SNaC to Get Your Portfolio in Shape
By
Paul Goodwin, Cabot Analyst and Editor of
Cabot China & Emerging Markets ReportFor Cabot Wealth Advisory 2/11/08
It's February in New England. (Well, it's February everywhere, but the month means something entirely different to someone in New England than to someone in, say, Florida.) We've had plenty of snow and plenty of reasons for non-skiers like me to sit on our sofas in our sweatshirts and watch television.
It's also the month when many New Year's Resolutions butt heads with the reality principle and people who spent lots of time in the gym in January are now self-medicating their winter blues with pints of Haagen Dazs.
It's also winter for investors, as major indexes continue to either work their way lower or are sitting at what might be the start of a bottom building process.
While there isn't any substitute for the diet and exercise you promised yourself you'd do six weeks ago, there's a stock diet that will allow you to make huge progress in your equity portfolio. I call it my SNaC Diet, and it's the best way to get your portfolio in shape, even if you can't seem to make progress in the campaign against your love handles.
SNaC stands for Story, Numbers and Chart, and it's the method I use to pick stocks for the Cabot China & Emerging Markets Report. There's nothing complicated about it, but it can be very powerful. Just because it's simple, that doesn't mean it's easy to do, any more than the simplicity of "exercise more and eat less" makes that particular prescription easy. Here are the basic principles.
StoryStory includes the basic market proposition of a company, including its products, its target consumers, its potential for huge sales growth, its
barriers to entry, its competition, its intellectual property, its management and all the other stuff that you can put into words. When someone buttonholes you at a party and tells you about a penny stock they've found that just can't miss...what you will probably hear is the power of a stock's story at work.
Story is an attractive way to look at stocks because we're all trained to react to stories. We like books and movies about people who have great ideas and struggle (against apathy, short-sightedness and malevolence) to gain acceptance (and make a pot-load of money). And we're attracted to the same things in stocks.
NumbersBut there are lots of stocks with great stories that don't do a thing. I also want good numbers, which are a record of a company's success. I look for stocks that have been growing revenues and earnings for a number of quarters, ideally with earnings (profits) rising faster than revenues (sales). I like to see the rate of growth for both categories rising.
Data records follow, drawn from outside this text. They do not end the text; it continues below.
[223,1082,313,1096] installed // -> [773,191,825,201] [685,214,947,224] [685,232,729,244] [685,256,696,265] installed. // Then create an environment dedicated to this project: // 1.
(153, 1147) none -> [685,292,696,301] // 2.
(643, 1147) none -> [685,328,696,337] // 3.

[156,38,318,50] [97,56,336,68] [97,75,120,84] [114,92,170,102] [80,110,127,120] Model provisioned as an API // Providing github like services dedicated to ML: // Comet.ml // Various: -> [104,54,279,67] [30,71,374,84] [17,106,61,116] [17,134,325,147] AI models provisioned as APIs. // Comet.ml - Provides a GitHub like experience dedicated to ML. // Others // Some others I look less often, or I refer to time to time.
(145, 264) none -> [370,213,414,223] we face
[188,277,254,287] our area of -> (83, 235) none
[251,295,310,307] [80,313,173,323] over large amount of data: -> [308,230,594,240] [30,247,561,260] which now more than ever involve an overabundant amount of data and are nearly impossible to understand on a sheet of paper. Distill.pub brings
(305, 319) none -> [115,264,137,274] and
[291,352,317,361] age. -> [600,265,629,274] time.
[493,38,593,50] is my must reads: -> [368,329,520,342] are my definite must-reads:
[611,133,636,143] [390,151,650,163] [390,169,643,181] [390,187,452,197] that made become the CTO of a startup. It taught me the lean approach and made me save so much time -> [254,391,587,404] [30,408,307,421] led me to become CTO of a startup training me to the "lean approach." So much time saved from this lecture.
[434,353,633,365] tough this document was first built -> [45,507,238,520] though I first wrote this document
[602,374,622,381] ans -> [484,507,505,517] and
It's also nice to have an increasing number of institutional investors and an after-tax profit margin that's high and rising. And finally, I want a stock that's liquid—trading at 400,000 shares a day or more—so Cabot subscribers can trade without being worried that the stock will get deep-sixed by one money manager who wants out.
Numbers can be comforting because they give you a sense that more and more consumers and businesses are buying a company's products, and that management knows how to grow profits.
ChartsCharts are where the rubber meets the road in growth stock investing. Some highly technical investors don't even care what a company's product is or how much money it's been making. They think they can tell everything they need just from a stock's chart. I'm not that confident, but I know that a stock with a rising price and good volume support must be doing something right. When I screen my emerging markets investment universe for candidates to recommend, I'm really looking for stocks whose price is rising. And that's what's on a chart.
Charts also tell you about a stock's momentum—whether its rate of appreciation is rising or falling, whether it's shaping itself into any of the classic patterns of consolidation, reversal or base-building. I've sold stocks that were going up steeply because the chart told me it was a climax top. And I've bought stocks that had advanced sharply and then corrected into a tight pattern that indicated steady accumulation.
Of the three components of the SNaC strategy, I guess I like the charts the best. But I can see the value in all three, and I think that all three parts—Story, Numbers and Chart—can help to shift the odds in favor of a stock's success. The best stocks have great stories, strong numbers and technically attractive charts. In an enterprise that requires you to use every advantage at your disposal to get the odds on your side, it just makes sense to go for the complete package.
Even if you can't lose the pounds you wanted to, you may be able to use the balanced investing diet of Story, Numbers and Chart to SNaC your way to enough money to buy lots of Haagen Dazs.